Thursday Morning Wood

Posted by Wood | Thursday, February 08, 2007 |

We threw our alarm clock away when we left San Francisco. I hadn't used it since Juniper was born. It was old and ugly: I bought it for $10 at Target before my freshman year of college, and when we got rid of it, it still had a shamrock sticker from St. Patrick's Day '96 next to the snooze button.

We don't have an alarm clock now. Like our grandparents who could never recover from the depression, I've not recovered from the first 20 months of Juniper's life. During those months, getting her to sleep involved an elaborate combination of nursing, singing, dancing, rocking and patting. Most nights she woke up every two hours, and she was awake for the day by 5:30 a.m. These days, it only takes reading her three books and telling her one story before she willingly, and quietly, goes to sleep for an uninterrupted 12 hour stretch. Still, the idea of rising before she does seems unforgivably wasteful. Even if I've slept for 10 hours myself, I just can't bear to do it.

Juniper gets up somewhere between 7:00 and 8:00 every morning. When I hear her calling for me, usually by demanding: "Mama! Mama, say good morning!", I stumble into her room and listen to her chatter for a few minutes before we go downstairs for breakfast. She sits on the counter narrating everything I do while I make her oatmeal with frozen blueberries. Then she eats her breakfast while I read the paper and drink coffee. Sometimes she talks to the blueberries, telling the baby blueberry to listen to the dada blueberry and take a bath and go to sleep. After a half an hour or so, we head back upstairs so I can get ready for work while she plays with her toys in the bathroom sink. This whole routine means that I'm usually a few minutes late for work, but I don't care. It's my favorite part of the day.

For the last week and a half, for the first time in over two years, I've had to be somewhere before 8:00 a.m. In order to get to work on time, I set my cell phone to wake me up at 6:40 each morning. Most days this week, by the time Juniper woke up, I was already fully dressed and ready to head out the door. I greeted her for the first time in the morning wearing my hat, scarf, gloves and boots. After holding her against the stiff collar of my winter coat for a few minutes, I had to leave her with her barely-awake dad. I left each morning to the sound of her wails.

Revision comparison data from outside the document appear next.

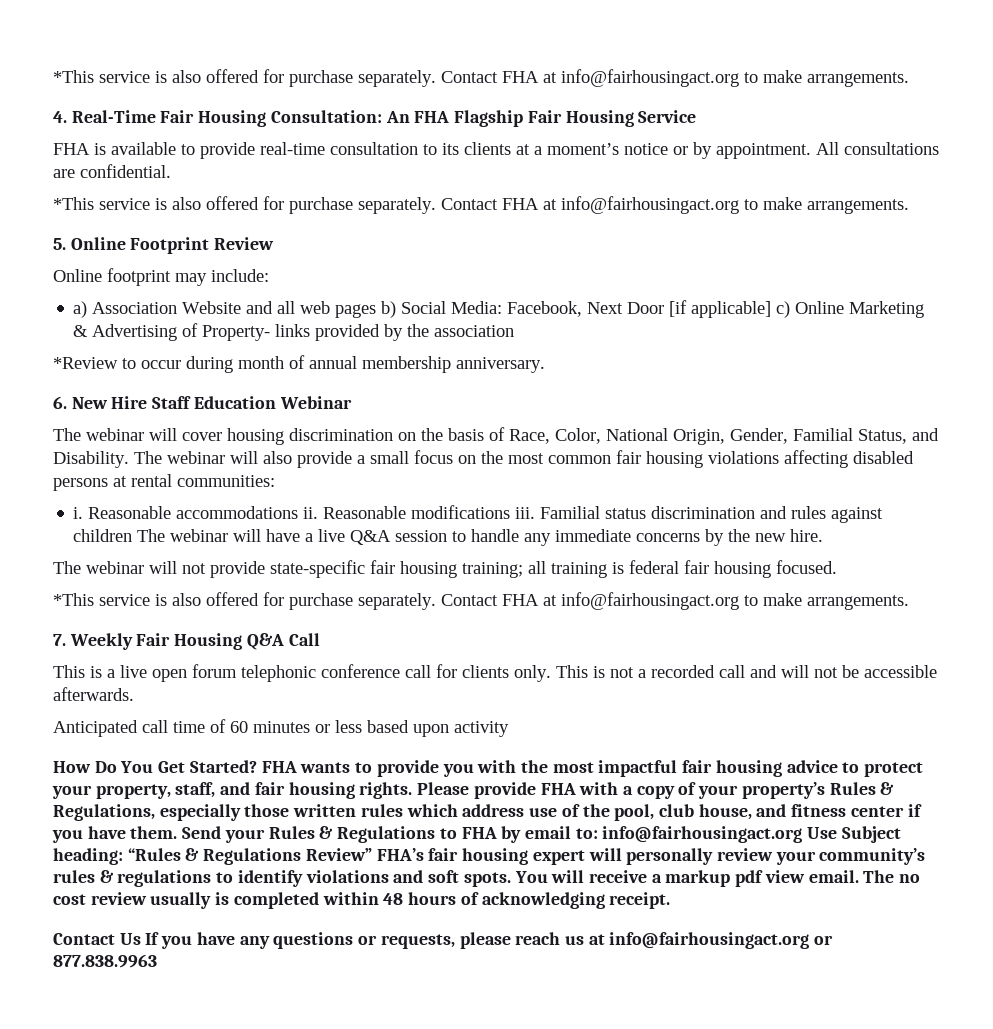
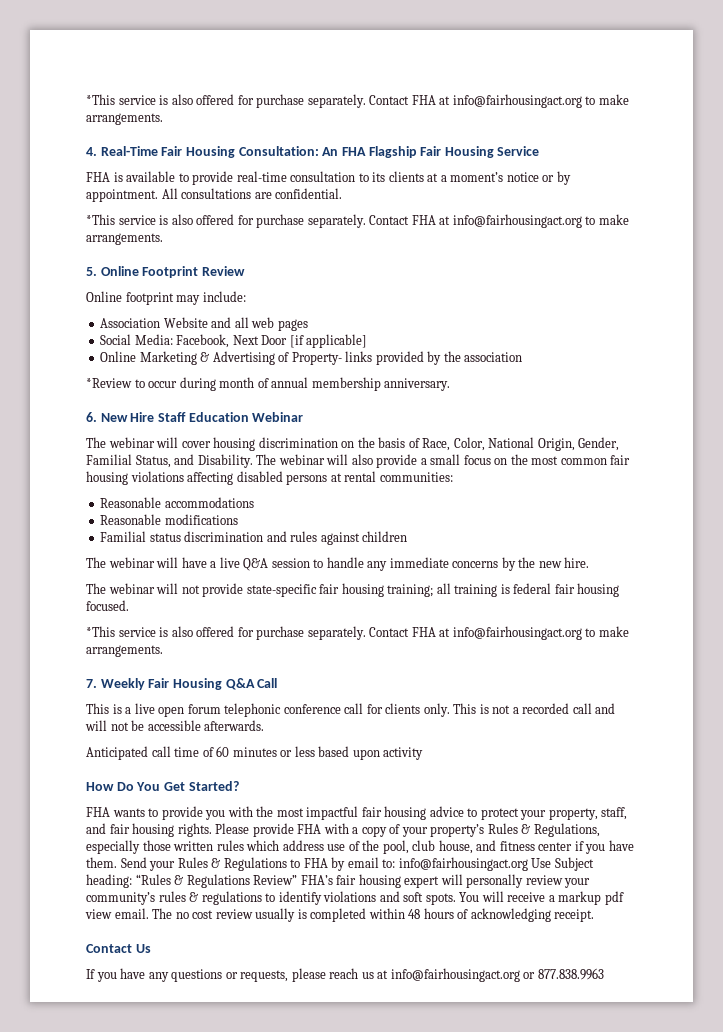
[73,301,88,318] a) -> (246, 296) none
[381,301,397,318] b) -> (308, 325) //
[776,301,791,318] c) -> (368, 341) //
[73,507,84,519] i. -> (453, 477) none
[303,507,319,519] ii. -> (254, 502) //
[515,507,536,519] iii. -> (238, 519) //
(133, 535) none -> (408, 536) //
(257, 766) none -> (239, 786) //
(141, 939) none -> (151, 948) //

They say you have to give a new job six months before you fully adjust, before you know if it suits you. I'm nearly six months in on this job, and I like it most of the time. I'm getting used to it. I don't think I'll ever get used to leaving Juniper in the morning, though, even long after she learns to stop crying each time I reach for my keys. It hurts just as much every day as it did the day before.